PROBLEM DETAILS: Could you please retype the records exactly, minus their pictures?

INFORMATION:
··········

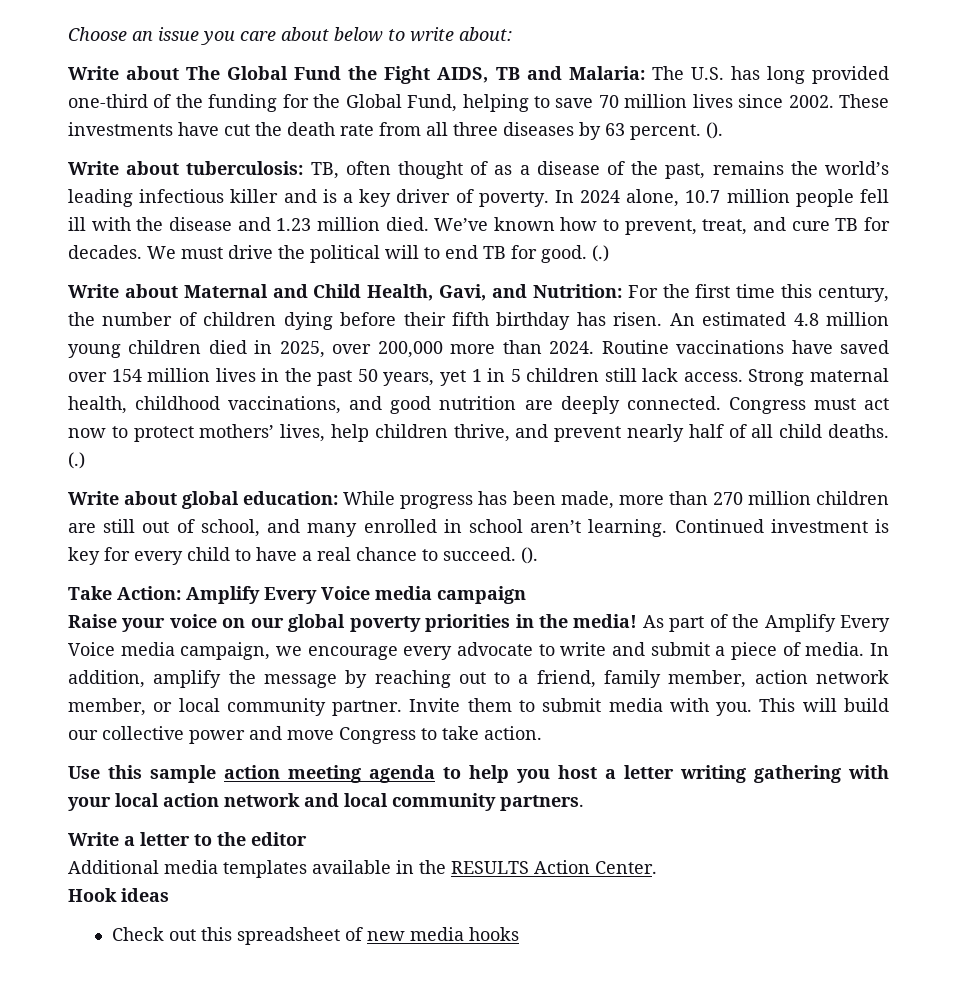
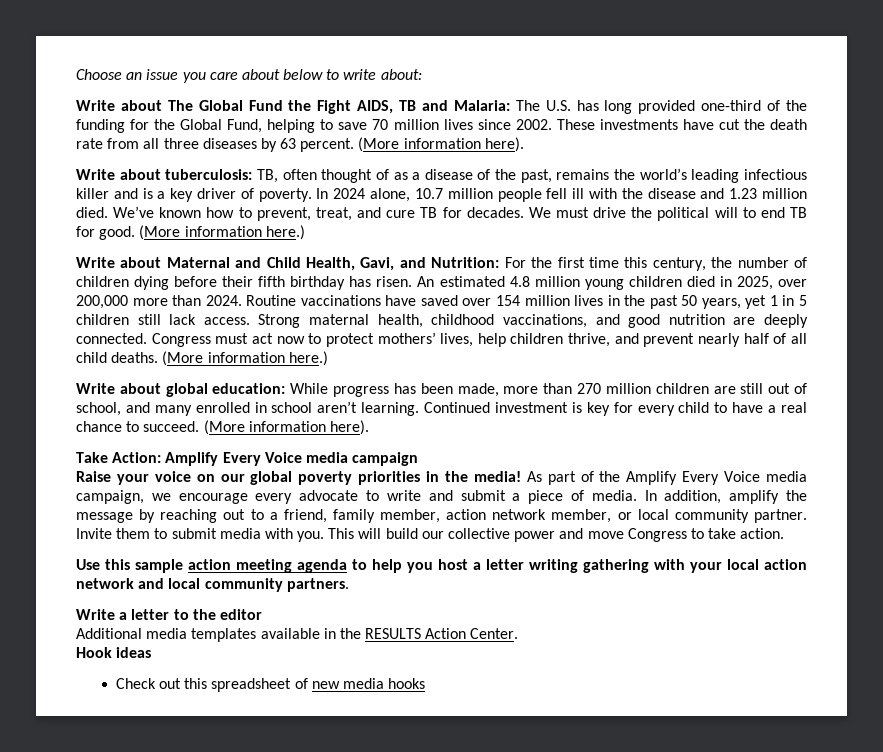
- These investments have cut the death rate from all three diseases by 63 percent. ().
+ These investments have cut the death rate from all three diseases by 63 percent. (More information here).
- We must drive the political will to end TB for good. (.)
+ We must drive the political will to end TB for good. (More information here.)
- Congress must act now to protect mothers’ lives, help children thrive, and prevent nearly half of all child deaths. (.)
+ Congress must act now to protect mothers’ lives, help children thrive, and prevent nearly half of all child deaths. (More information here.)
- Continued investment is key for every child to have a real chance to succeed. ().
+ Continued investment is key for every child to have a real chance to succeed. (More information here).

··········

SOLUTION:
- These investments have cut the death rate from all three diseases by 63 percent. ().
+ These investments have cut the death rate from all three diseases by 63 percent. (More information here).
- We must drive the political will to end TB for good. (.)
+ We must drive the political will to end TB for good. (More information here.)
- Congress must act now to protect mothers’ lives, help children thrive, and prevent nearly half of all child deaths. (.)
+ Congress must act now to protect mothers’ lives, help children thrive, and prevent nearly half of all child deaths. (More information here.)
- Continued investment is key for every child to have a real chance to succeed. ().
+ Continued investment is key for every child to have a real chance to succeed. (More information here).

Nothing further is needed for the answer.